### What you need to do
What is needed here is an exact repetition of the records below, beginning at the line that has "[427,735,439,743] a. -> (568, 656) //" and stopping after the line that has "[420,857,432,869] b. -> (611, 1137) //".

Segment Start: Study material

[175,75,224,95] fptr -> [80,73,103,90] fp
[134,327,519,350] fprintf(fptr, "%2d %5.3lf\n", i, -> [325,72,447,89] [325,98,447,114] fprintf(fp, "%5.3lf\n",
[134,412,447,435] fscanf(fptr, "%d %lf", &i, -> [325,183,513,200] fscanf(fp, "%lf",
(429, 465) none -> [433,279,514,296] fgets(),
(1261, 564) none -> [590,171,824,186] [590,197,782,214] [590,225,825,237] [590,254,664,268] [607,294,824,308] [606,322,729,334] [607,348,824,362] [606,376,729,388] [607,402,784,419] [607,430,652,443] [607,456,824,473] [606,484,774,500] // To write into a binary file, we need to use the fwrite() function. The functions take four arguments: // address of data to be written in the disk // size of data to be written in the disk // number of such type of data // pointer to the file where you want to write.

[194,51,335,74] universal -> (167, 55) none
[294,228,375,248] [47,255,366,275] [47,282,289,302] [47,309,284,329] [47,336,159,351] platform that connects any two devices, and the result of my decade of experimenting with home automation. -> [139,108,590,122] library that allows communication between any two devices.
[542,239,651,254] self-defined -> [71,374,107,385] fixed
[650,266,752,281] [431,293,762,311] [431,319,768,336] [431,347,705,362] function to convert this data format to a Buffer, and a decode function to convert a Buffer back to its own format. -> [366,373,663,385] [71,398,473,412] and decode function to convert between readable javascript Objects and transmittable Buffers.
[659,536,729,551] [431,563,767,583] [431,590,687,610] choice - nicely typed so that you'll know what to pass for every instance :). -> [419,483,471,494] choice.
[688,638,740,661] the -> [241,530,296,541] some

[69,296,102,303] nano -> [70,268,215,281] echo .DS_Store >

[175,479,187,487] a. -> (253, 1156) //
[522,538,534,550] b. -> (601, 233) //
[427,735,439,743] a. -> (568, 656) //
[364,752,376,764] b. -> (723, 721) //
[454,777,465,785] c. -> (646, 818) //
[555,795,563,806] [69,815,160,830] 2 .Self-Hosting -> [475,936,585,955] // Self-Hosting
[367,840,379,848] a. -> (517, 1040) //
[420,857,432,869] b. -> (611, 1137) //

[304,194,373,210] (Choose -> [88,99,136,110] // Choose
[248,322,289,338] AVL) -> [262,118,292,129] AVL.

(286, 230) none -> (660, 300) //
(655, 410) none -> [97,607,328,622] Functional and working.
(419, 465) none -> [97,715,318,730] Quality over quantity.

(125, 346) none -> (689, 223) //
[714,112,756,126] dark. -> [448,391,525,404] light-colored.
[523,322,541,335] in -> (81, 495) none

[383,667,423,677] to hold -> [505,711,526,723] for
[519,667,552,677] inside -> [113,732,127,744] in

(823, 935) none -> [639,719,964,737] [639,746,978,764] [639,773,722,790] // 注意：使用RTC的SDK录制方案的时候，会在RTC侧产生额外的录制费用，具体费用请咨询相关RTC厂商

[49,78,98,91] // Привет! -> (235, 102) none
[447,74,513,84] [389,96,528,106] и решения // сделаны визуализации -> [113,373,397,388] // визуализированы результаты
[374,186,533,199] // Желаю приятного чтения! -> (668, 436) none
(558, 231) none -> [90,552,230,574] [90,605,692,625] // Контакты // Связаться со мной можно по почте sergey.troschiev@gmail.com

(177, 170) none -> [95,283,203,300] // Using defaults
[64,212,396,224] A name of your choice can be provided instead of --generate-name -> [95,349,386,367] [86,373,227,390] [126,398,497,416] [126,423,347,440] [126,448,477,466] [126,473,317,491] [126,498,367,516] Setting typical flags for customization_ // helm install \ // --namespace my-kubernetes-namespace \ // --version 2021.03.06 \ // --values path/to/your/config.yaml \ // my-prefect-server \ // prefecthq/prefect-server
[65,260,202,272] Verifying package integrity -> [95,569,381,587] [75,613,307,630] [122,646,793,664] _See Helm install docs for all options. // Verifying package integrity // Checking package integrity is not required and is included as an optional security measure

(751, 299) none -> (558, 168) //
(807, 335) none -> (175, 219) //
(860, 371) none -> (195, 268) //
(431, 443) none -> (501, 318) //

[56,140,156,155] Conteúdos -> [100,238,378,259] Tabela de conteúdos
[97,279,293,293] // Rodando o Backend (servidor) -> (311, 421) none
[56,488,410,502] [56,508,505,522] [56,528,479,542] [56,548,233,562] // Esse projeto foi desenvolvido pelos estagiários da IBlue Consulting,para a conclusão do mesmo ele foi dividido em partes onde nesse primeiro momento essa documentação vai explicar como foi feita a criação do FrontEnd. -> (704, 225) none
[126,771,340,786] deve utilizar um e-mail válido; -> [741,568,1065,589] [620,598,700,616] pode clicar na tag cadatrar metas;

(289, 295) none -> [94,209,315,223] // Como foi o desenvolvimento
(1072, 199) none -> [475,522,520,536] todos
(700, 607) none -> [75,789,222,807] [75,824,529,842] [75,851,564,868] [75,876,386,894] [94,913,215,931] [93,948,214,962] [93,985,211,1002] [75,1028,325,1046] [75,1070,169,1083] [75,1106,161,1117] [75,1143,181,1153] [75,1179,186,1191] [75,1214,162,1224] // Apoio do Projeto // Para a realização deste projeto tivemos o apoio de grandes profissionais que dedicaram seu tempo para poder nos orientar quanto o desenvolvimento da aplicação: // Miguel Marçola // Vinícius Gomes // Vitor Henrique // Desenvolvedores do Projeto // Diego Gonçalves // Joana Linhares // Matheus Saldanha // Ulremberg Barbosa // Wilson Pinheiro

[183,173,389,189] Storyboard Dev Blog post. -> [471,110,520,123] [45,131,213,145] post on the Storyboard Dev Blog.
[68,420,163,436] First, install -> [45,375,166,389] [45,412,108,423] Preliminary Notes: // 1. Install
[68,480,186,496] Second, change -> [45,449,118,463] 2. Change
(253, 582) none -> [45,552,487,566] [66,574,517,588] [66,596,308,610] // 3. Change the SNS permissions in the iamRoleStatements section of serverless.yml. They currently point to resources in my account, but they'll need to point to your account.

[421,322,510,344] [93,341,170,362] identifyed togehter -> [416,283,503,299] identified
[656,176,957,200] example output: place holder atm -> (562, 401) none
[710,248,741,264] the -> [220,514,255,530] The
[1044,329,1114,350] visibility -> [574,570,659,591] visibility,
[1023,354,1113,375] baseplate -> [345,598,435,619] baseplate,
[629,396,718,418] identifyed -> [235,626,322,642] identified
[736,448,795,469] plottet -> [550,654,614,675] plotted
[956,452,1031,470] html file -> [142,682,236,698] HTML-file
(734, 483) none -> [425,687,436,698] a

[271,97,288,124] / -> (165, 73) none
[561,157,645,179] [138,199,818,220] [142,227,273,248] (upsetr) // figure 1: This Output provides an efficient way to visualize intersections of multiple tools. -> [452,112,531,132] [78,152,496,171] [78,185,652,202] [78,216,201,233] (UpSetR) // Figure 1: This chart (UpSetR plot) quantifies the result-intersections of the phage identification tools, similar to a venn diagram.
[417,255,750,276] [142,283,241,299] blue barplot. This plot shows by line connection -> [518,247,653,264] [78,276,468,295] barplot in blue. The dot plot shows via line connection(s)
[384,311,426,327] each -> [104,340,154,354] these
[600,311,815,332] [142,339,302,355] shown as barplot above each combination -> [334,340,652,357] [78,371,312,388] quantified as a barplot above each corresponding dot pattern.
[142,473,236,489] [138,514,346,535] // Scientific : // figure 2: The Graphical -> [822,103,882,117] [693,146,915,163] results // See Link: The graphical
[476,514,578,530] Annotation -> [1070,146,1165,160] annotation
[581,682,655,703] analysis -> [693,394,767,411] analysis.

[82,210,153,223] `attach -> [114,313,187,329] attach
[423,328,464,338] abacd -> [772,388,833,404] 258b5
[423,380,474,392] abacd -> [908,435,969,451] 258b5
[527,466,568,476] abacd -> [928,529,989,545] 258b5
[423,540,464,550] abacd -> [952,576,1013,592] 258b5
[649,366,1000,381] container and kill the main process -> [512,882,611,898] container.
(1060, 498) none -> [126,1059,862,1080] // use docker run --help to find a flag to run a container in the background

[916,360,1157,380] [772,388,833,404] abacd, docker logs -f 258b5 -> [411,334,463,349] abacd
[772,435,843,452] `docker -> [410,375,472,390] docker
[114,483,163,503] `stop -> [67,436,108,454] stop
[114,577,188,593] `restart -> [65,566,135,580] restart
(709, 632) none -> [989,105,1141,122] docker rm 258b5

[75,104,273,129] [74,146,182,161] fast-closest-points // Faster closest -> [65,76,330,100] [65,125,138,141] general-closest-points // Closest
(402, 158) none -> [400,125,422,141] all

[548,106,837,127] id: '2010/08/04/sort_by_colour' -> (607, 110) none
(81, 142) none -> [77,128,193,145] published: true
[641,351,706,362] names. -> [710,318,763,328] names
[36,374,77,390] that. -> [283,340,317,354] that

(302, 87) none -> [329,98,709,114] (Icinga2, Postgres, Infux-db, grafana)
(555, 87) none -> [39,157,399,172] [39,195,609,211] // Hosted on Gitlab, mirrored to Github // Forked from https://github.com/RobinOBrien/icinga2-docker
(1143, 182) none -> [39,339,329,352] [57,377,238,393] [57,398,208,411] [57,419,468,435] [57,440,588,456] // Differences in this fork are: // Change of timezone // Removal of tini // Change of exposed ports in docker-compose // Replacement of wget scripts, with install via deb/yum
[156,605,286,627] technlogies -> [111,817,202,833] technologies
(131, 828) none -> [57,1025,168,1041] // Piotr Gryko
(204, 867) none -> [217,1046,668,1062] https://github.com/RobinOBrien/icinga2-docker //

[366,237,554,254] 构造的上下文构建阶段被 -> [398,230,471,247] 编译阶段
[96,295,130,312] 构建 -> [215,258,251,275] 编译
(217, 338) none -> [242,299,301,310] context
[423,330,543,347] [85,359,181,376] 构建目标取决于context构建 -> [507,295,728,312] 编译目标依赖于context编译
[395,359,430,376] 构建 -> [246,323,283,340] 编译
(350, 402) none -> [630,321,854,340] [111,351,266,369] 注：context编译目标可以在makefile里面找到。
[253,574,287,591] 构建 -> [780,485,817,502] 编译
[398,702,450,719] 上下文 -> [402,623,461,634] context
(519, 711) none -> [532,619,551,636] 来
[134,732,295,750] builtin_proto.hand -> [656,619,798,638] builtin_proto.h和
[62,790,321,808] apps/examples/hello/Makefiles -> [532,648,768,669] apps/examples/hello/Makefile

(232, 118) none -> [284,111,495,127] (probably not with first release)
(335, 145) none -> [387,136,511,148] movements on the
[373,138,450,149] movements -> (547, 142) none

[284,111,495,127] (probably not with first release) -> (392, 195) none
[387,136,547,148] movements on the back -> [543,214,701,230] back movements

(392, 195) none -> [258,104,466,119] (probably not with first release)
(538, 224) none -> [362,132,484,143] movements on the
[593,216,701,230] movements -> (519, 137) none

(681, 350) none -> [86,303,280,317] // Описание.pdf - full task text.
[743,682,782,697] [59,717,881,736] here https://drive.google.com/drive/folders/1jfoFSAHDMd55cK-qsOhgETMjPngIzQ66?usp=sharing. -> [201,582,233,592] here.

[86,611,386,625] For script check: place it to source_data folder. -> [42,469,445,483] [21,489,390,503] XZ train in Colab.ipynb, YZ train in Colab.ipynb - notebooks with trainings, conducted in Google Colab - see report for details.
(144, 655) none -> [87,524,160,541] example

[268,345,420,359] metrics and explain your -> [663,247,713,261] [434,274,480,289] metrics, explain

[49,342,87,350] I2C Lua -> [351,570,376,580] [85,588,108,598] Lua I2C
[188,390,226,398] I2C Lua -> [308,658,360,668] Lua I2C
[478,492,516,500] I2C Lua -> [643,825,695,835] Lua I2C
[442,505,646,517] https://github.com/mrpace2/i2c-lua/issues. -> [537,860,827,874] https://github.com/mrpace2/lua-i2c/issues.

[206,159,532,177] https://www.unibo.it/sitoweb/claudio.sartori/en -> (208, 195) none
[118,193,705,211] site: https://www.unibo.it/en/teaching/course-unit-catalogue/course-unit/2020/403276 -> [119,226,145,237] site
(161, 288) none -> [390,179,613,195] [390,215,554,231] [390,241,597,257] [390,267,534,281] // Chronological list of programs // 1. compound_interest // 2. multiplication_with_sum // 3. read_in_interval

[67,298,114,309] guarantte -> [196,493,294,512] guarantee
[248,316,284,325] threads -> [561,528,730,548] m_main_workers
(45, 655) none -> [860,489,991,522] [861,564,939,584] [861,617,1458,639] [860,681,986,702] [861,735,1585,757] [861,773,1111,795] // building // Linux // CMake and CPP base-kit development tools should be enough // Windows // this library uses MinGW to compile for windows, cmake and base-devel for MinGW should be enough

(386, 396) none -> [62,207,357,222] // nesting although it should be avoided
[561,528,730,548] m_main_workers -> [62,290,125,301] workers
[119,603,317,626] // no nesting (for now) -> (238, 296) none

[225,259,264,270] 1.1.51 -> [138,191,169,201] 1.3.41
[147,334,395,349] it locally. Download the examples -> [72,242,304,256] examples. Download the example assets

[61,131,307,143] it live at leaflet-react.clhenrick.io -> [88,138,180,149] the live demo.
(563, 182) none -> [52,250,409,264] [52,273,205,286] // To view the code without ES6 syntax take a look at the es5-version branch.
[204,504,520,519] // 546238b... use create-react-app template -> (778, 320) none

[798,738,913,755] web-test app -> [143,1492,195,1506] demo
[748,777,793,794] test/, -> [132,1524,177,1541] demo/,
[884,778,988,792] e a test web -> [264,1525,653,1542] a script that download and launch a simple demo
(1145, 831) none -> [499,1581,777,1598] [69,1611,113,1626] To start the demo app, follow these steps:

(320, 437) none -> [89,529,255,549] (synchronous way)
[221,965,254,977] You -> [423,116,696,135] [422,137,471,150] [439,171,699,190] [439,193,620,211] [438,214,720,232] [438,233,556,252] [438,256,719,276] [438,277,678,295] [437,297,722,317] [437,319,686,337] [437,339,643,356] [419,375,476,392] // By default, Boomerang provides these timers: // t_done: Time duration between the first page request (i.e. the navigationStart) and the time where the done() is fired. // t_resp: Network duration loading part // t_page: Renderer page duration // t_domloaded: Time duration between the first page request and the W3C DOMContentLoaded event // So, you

Segment End: Study material

### Solved exercise
[427,735,439,743] a. -> (568, 656) //
[364,752,376,764] b. -> (723, 721) //
[454,777,465,785] c. -> (646, 818) //
[555,795,563,806] [69,815,160,830] 2 .Self-Hosting -> [475,936,585,955] // Self-Hosting
[367,840,379,848] a. -> (517, 1040) //
[420,857,432,869] b. -> (611, 1137) //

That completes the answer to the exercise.